GIグループとかいう会社の跡取り息子だ。
一人称は父の一人称がそのままうつったもの。我の容姿もまた然り。
小さい社長だといわれ、褒められ愛でられ育ってきた。
昔はそれが誇らしかった。
でも、今は……
「うわぁぁぁああああっ!!」
我が妹の絶叫で我に返る。
妹は先ほどまで手に持っていた鎌二本をおとして、あたりに彼岸花のように紅いものを咲かせて。
傍目にみたら、死神にしか見えないであろう今の妹の容姿は、我には曼珠沙華そのもののように見えた。
機械人形の忍、紅の惨殺者、漆黒の悪魔、傾国の美女、様々な通り名で呼ばれた炎のように燃え盛る深紅の瞳を持つ忍、紅 冷嘉を叔母に持ち、翡翠の偽善者と呼ばれた葉を叔父に持つ我が妹、黒鋼 鵺。
叔母の淡麗な容姿と面差しを引き継ぎ、叔父の優しい性格を受け継いだ鵺。
だが、その面差しはまだ何処か幼さが残っており瞳は黒く、どこまでも澄んでいて、黒曜石のようだ。

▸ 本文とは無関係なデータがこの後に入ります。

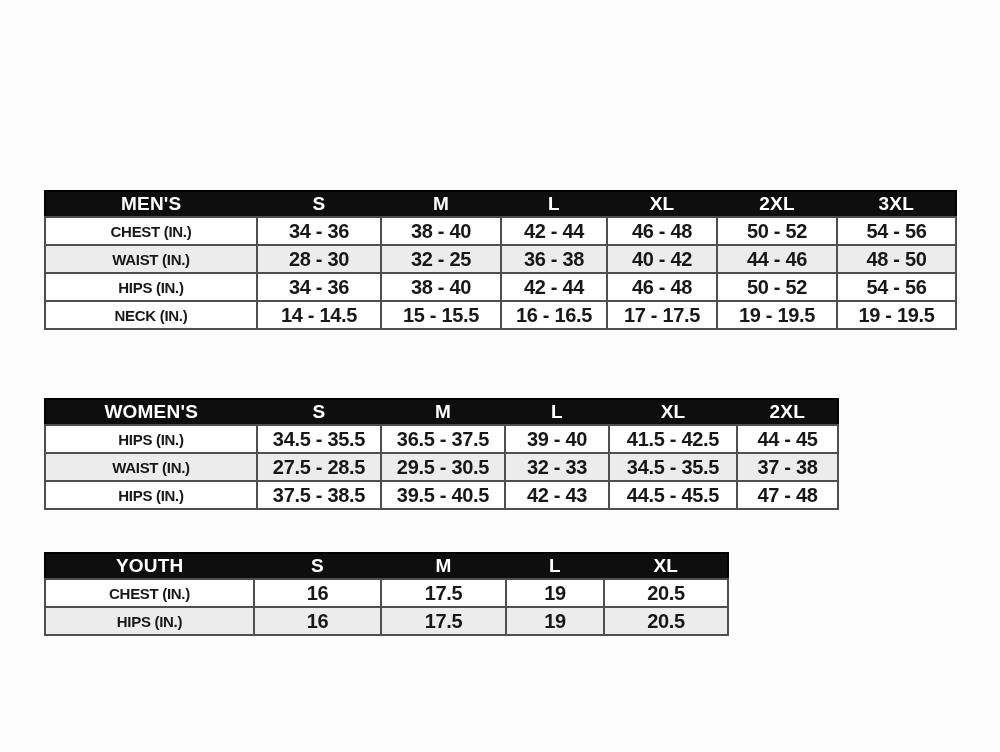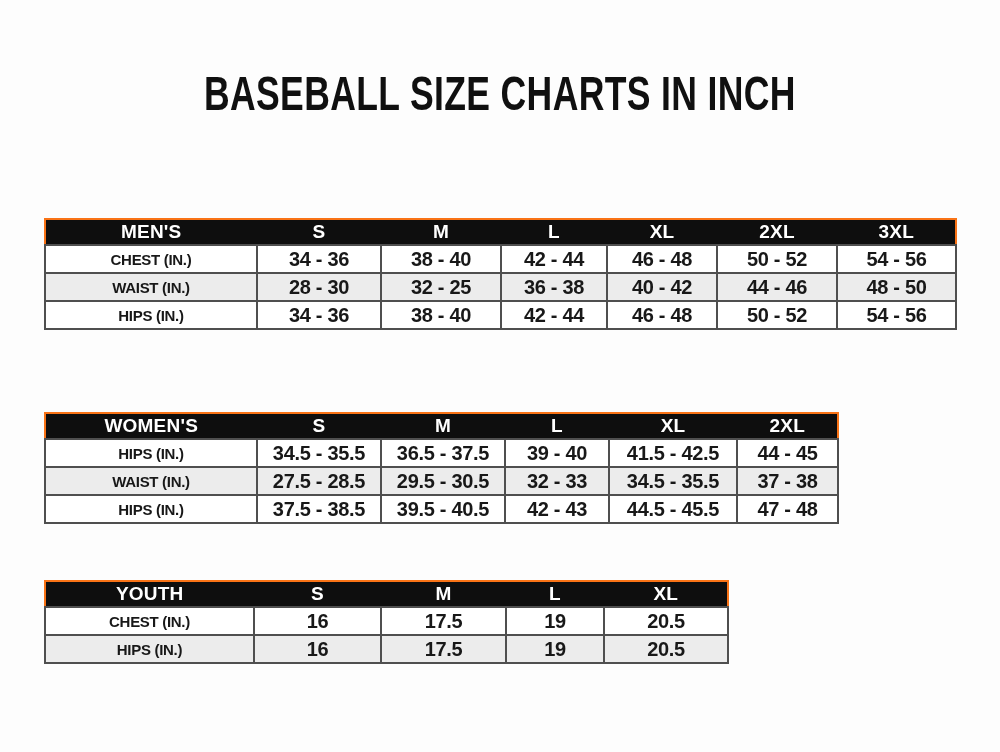--- a/index.html
+++ b/index.html
@@ -37,26 +37,25 @@
     display: inline-block;
     transform: scaleX(0.74);
     transform-origin: 50% 50%;
     letter-spacing: 0.5px;
   }
   table.size-table {
     position: absolute;
     left: 44px;
     border-collapse: collapse;
     table-layout: fixed;
-    border: 2px solid #f97316;
+    border: 2px solid #000000;
     background: #ffffff;
-    margin-top: 28px;
   }
   #mens   { top: 190px; width: 911px; }
-  #womens { top: 384px; width: 793px; border-radius: 10px; }
+  #womens { top: 398px; width: 793px; border-radius: 10px; }
   #youth  { top: 552px; width: 683px; }
 
   .size-table th {
     background: var(--header-bg);
     color: var(--header-text);
     font-size: 19px;
     font-weight: 700;
     height: 26px;
     padding: 1px 4px;
     border: 1px solid var(--header-bg);
@@ -76,23 +75,20 @@
     white-space: nowrap;
   }
   .size-table td.rowlabel { font-size: 15px; }
   .size-table tr.alt td { background: var(--row-alt-bg); }
 </style>
 </head>
 <body>
 
 <div class="page">
 
-  <div class="title">
-    <span class="squeeze">BASEBALL SIZE CHARTS IN INCH</span>
-  </div>
 
   <table class="size-table" id="mens">
     <colgroup>
       <col style="width:212px">
         <col style="width:124px">
         <col style="width:120px">
       <col style="width:106px">
         <col style="width:110px">
         <col style="width:120px">
       <col style="width:119px">
@@ -129,20 +125,29 @@
         </tr>
         <tr>
           <td class="rowlabel">HIPS (IN.)</td>
           <td>34 - 36</td>
           <td>38 - 40</td>
           <td>42 - 44</td>
           <td>46 - 48</td>
           <td>50 - 52</td>
           <td>54 - 56</td>
         </tr>
+        <tr>
+          <td class="rowlabel">NECK (IN.)</td>
+          <td>14 - 14.5</td>
+          <td>15 - 15.5</td>
+          <td>16 - 16.5</td>
+          <td>17 - 17.5</td>
+          <td>19 - 19.5</td>
+          <td>19 - 19.5</td>
+        </tr>
       </tbody>
   </table>
 
   <table class="size-table" id="womens">
     <colgroup>
       <col style="width:212px">
         <col style="width:124px">
         <col style="width:124px">
       <col style="width:104px">
         <col style="width:128px">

ころころとよく表情が変わり、どこまでも優しく、甘い鵺。
漆黒の髪は丁寧に手入れされていて、太腿のあたりまで伸びている。
そこまで伸ばしたのは幼いころに我が言った事を忘れていないのだろう。
「お前の髪は長い方が綺麗だ。これからずっと切らないで伸ばせ。」
鵺はその言葉に、はにかんだような、照れたような笑顔でうなずいた。
あの頃の我に戻りたいものだ。
と、呑気に回想にふけっていた時、どさっという何かが落ちる鈍い音がした。
そちらに視線を向ければ、鵺が倒れていた。
錯乱状態だったのだろうか? 疲れていたのだろうか?
まぁ、そんなことはどうでも良い。
とりあえず此処の用はすんだ。鵺を連れて帰らなければならない。
そう思って我は倒れている鵺を抱きかかえた。
- Re: 【瞳の奥】〜shadow moon〜 ( No.6 )
- 日時: 2011/02/23 06:44
- 名前: るりぃ ◆.VGogta6H. (ID: opLc/10u)
- 参照: しばらく放置している間に大変なことになってら
鵺を鵺の自室に寝かせてから、我はその部屋を出て、ゆっくりとため息をつく。
鵺は、正気を保ったままでは戦えないが、狂気の中に突き落としてやれば、我にも勝る力を発揮する。
そして、何より、夜は不死身だということ。
鵺は暗闇と霊に愛されている。
だから、本人がその気になれば、霊を自由自在に操れるはずだ。
そうしなかったのは、鵺がその能力を恐れ、封印したから。
全ては封印へと導いた、陽太とかいう奴の所為だ。
あの全てを包む太陽の瞳で、鵺を包んで、連れ去ってしまったあの男。
あの男の所為で鵺はただの一般人になってしまった。
可哀そうな可愛そうな鵺。
でも大丈夫だ。
これからは我が守ってあげられるから。
神様なんて信じないが、この時ばかりはいると信じてやまなかった。
——神様、鵺は我のたった一つの宝物。どうか、もう奪わないでください。
しばらくしてから己の行動を見返し、やはり馬鹿馬鹿しかったかとひとり呟くと、己の書斎へと足を進めた。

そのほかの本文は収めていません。